Friday, July 25, 2008

On Chidananda Das Gupta's Seeing Is Believing

"Today, serious cinema is far ahead of serious film criticism.” This remark, taken from an essay written in 1982 by the Indian film critic Chidananda Das Gupta, seems even more true today than it must have been then. Most film reviews in the Indian press offer little more than plot summaries and a few desultory remarks of praise or condemnation. Their original perceptions, if any, are limited to telling the reader which foreign film the movie being discussed has been copied from, and their language is often stilted and ugly. They are published because of the enormous enthusiasm and appetite of Indian viewers for cinema, but they very rarely enhance the experience of a movie for a viewer, which might be thought of as the first prerequisite of good criticism.

It is a pleasant surprise then to read a set of essays on Indian cinema as combative, as vigorous, and as cogent as those in Das Gupta’s Seeing is Believing.

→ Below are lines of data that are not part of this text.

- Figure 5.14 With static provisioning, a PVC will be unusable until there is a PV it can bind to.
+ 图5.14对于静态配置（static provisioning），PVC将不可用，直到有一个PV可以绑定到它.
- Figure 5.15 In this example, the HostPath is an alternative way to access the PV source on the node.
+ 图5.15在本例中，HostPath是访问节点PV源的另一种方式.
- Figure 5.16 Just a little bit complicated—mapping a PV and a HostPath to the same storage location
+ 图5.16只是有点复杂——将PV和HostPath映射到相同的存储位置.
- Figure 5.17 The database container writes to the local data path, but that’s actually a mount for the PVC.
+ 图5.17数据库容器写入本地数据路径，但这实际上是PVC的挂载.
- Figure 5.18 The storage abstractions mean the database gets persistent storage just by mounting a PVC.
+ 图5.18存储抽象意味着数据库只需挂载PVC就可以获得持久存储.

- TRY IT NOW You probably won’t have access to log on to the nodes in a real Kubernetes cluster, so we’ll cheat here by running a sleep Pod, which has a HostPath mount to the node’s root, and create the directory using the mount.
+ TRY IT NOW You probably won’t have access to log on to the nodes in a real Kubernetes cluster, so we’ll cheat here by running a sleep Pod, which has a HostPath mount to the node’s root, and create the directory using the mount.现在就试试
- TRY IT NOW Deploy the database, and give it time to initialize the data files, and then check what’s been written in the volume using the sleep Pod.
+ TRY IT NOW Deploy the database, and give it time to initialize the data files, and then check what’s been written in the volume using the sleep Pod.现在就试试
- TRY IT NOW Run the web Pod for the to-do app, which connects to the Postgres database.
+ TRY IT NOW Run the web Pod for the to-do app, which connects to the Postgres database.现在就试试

In these pieces, published in different books and journals over the last 25 years, we see a powerful analytical mind at work, able to make searching connections between our movies and our society, our literature, our art, our music and our religion. But we also realize that we are reading a critic in whose work conceptual and analytical rigour and the desire to build interpretative structures is not used as a substitute (the distinction is one made by Das Gupta himself) for the play of sensibility: the attention to the unique rhythms and personality of each work of art, and to our aesthetic experience of the work.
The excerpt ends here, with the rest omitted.